§ Directions: Below are records; give the number of their lines that hold the word "subtotal", and write nothing more.

Content starts

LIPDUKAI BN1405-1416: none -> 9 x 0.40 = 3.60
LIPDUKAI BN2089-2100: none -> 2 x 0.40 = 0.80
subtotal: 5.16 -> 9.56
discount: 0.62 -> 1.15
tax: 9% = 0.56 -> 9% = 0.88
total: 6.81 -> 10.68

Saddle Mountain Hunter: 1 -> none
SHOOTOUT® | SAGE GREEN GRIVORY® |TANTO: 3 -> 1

Content ends
Content starts

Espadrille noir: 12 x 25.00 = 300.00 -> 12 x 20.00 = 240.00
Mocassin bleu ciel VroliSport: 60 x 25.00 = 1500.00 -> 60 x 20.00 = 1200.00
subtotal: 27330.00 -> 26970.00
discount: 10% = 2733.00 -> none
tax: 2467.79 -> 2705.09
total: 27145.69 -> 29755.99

Content ends

§ Written answer: 2